§ TASK ITEM
Only certain lines below are wanted: those starting at the line containing "NC13 ABB: 1" and ending at the line containing "total: 5429.49 -> 5483.84", both included, each retyped exactly.

§ DATA FOR PROCESSING
────

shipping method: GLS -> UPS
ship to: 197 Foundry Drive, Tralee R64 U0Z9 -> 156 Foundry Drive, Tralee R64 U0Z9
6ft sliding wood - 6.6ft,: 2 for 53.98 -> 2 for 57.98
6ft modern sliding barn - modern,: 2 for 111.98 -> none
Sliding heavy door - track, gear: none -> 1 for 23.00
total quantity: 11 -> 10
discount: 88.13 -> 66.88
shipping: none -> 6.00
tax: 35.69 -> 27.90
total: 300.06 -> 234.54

────

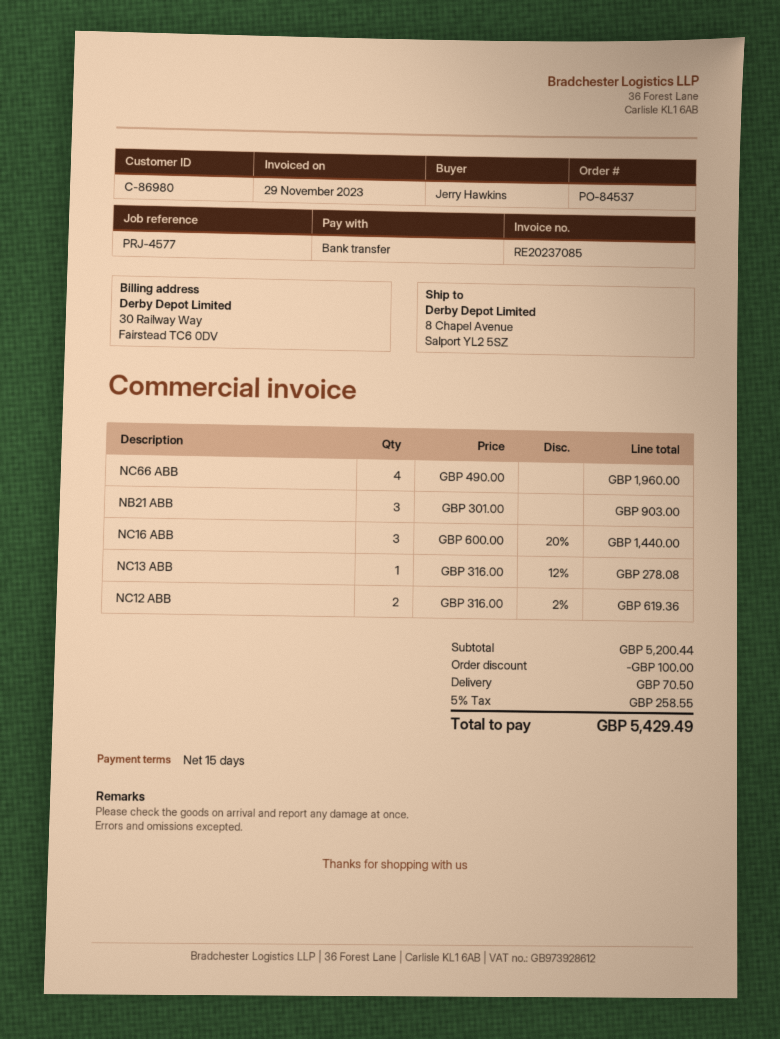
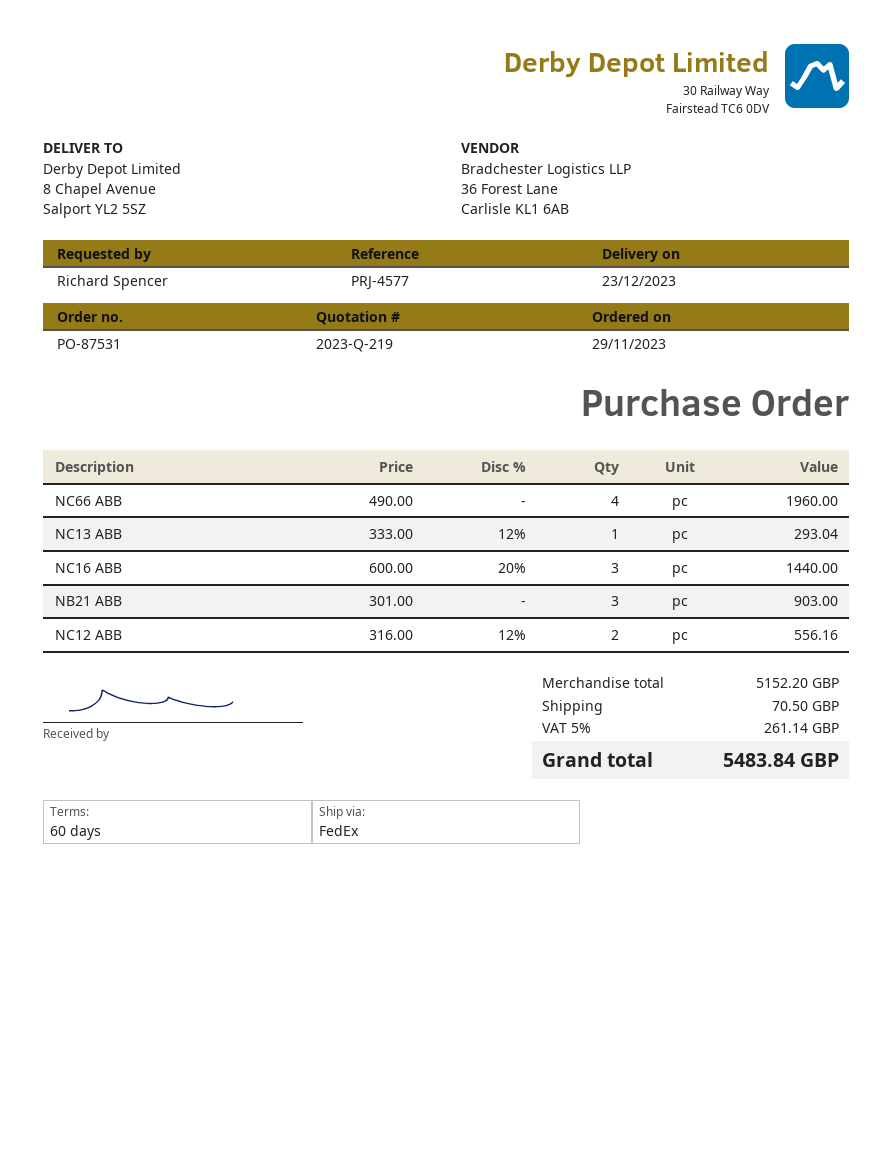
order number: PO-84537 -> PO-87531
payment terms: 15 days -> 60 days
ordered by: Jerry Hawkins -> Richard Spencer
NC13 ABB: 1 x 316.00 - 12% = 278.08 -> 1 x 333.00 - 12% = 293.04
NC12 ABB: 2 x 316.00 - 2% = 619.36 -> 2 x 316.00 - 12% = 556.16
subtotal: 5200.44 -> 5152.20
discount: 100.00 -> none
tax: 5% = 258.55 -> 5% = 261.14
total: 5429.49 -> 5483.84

────

§ ANSWER
NC13 ABB: 1 x 316.00 - 12% = 278.08 -> 1 x 333.00 - 12% = 293.04
NC12 ABB: 2 x 316.00 - 2% = 619.36 -> 2 x 316.00 - 12% = 556.16
subtotal: 5200.44 -> 5152.20
discount: 100.00 -> none
tax: 5% = 258.55 -> 5% = 261.14
total: 5429.49 -> 5483.84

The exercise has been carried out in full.